Perusahaan Layanan Anestesiologi Somnia Hadapi Lima Gugatan Class Action

Cyberthreat.id – Perusahaan penyedia layanan enstesiologi, Somnia Inc mengadapi lima tuntunan terkait insiden peretasan pada Juli lalu, yang memengaruhi sekitar 450.000 pasien di seluruh negeri.

Dikutip dari Bank Info Security, lima pengaduan yang diajukan di Distrik AS untuk Southern New York menyatakan bahwa Somnia Inc. lalai karena gagal melindungi informasi identitas pribadi dan melindungi informasi kesehatan.

Tuntutan hukum menuduh insiden peretasan telah menempatkan individu yang terkena dampak pada risiko pencurian dan penipuan medis dan identitas. Pengacara penggugat meminta pengadilan juri, ganti rugi, dan ganti rugi, termasuk perintah pengadilan untuk Somnia yang berbasis di Westchester County untuk meningkatkan praktik keamanan datanya. Penggugat utama adalah pasien yang menerima surat pemberitahuan pelanggaran dari berbagai praktik anestesiologi yang datanya disusupi dalam insiden peretasan.

Pada hari Senin, situs web Pelaporan Pelanggaran HIPAA Departemen Kesehatan dan Layanan Kemanusiaan, mencantumkan setidaknya 24 entitas yang telah melaporkan pelanggaran data kesehatan utama sejak 23 September terkait dengan insiden Somnia. Pelanggaran tersebut mempengaruhi total lebih dari 450.600 orang.
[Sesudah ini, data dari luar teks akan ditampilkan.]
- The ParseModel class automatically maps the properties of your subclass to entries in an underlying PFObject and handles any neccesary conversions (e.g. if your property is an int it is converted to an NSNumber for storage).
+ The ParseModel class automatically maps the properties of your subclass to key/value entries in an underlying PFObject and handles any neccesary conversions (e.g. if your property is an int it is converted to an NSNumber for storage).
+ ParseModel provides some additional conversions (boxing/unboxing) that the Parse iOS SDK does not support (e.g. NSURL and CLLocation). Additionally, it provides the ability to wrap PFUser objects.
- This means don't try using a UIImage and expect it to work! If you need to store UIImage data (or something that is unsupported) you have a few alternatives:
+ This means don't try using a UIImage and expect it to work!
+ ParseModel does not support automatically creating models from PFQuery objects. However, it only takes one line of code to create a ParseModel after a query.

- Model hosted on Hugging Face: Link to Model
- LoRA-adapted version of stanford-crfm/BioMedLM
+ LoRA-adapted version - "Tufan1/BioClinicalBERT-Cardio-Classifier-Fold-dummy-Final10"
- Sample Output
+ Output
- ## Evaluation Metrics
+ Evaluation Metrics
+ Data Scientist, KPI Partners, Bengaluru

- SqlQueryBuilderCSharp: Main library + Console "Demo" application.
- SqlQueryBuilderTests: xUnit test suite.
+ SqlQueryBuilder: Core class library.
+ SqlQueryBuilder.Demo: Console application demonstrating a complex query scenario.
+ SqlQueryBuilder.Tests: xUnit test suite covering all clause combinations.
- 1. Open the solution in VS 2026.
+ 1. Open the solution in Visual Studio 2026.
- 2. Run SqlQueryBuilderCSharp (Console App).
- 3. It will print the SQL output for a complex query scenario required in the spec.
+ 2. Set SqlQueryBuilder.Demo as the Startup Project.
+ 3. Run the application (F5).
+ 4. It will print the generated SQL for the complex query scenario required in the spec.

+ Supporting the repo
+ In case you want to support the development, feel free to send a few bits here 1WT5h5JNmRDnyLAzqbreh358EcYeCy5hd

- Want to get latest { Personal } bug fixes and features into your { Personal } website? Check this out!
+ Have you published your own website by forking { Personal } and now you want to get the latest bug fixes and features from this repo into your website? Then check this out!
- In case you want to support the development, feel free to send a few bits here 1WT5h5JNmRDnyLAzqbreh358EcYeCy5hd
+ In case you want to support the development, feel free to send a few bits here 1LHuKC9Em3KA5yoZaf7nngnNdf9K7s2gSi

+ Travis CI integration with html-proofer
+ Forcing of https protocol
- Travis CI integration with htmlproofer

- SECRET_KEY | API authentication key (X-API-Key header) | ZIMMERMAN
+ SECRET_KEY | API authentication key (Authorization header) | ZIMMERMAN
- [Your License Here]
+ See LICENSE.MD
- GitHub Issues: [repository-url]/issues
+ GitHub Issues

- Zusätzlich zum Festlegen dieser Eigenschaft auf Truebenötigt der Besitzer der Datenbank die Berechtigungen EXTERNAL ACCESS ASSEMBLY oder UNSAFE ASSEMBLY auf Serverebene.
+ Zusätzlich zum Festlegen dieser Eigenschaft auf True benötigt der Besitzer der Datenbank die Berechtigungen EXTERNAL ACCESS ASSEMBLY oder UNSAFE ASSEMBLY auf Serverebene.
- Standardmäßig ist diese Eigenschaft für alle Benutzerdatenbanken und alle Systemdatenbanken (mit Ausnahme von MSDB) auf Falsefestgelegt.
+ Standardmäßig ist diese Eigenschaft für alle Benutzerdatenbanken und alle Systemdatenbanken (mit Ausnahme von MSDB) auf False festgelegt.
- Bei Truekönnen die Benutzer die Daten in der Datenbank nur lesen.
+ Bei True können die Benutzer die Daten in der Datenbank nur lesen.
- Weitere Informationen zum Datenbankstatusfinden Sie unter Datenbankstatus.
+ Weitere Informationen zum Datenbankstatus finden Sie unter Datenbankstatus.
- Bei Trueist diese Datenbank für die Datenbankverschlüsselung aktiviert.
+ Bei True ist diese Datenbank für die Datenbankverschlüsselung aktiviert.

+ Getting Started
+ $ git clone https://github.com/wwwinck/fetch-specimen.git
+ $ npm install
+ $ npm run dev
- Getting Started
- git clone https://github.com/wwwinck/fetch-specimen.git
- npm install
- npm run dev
Pelanggaran terbesar dilaporkan oleh Providence WA Anesthesia Services PC pada 23 September yang memengaruhi hampir 99.000 orang.

Surat pemberitahuan pelanggaran yang dikirimkan oleh praktik anestesiologi yang terpengaruh tidak mengidentifikasi Somnia dengan nama sebagai "organisasi layanan manajemen" yang mengalami insiden peretasan.

Gugatan ini diajukan oleh Irene Chabak menyatakan bahwa Somnia berusaha untuk menghindari setiap dan semua tanggung jawab atas pelanggaran data dengan menyembunyikan keterlibatannya dalam surat pemberitahuan pelanggaran. Gugatan tersebut menuduh Somnia gagal untuk sepenuhnya transparan dengan pasien dengan tidak mengungkapkan dengan tepat informasi apa yang tersapu dalam pelanggaran tersebut dan berapa banyak individu yang terpengaruh.

Hingga kini, Somnia masih belum menanggapi permintaan Grup Media Keamanan Informasi untuk mengomentari tuntutan hukum dan untuk rincian tambahan tentang insiden tersebut.

Sejauh ini pada tahun 2022, setengah dari 10 pelanggaran data kesehatan terbesar yang diposting ke situs web pelaporan pelanggaran Kantor Hak Sipil HHS melibatkan rekan bisnis. Jon Moore, wakil presiden senior dan chief risk officer di konsultan privasi dan keamanan Clearwater mengatakan dia melihat beberapa pelajaran yang muncul dari kasus Somnia dan pelanggaran vendor serupa baru-baru ini yang memengaruhi daftar panjang mitra entitas tercakup dan pasien mereka.

"Pertama, sebuah organisasi dapat mengalihdayakan layanan tetapi bukan kewajiban kepatuhannya. Secara khusus, kewajiban untuk melaporkan secara publik pelanggaran 500 catatan atau lebih dan akibatnya ada pada entitas yang tercakup," katanya.

Sementara HIPAA hanya mensyaratkan bahwa entitas yang tercakup memiliki perjanjian rekanan bisnis yang ditandatangani dengan rekanan bisnisnya, "risiko yang terlibat sering membenarkan pandangan yang lebih dalam dan berkelanjutan pada keamanan BA dan praktik kepatuhan HIPAA dan risiko yang terkait dengan entitas yang tercakup. ," kata Moore.

Dengan tuntutan hukum class action secara teratur diajukan setelah pelanggaran besar, organisasi harus merencanakannya dengan tepat, katanya. Itu termasuk berdiskusi dengan pengacara tentang aktivitas keamanan apa yang paling baik dilakukan di bawah hak istimewa pengacara-klien, tambahnya.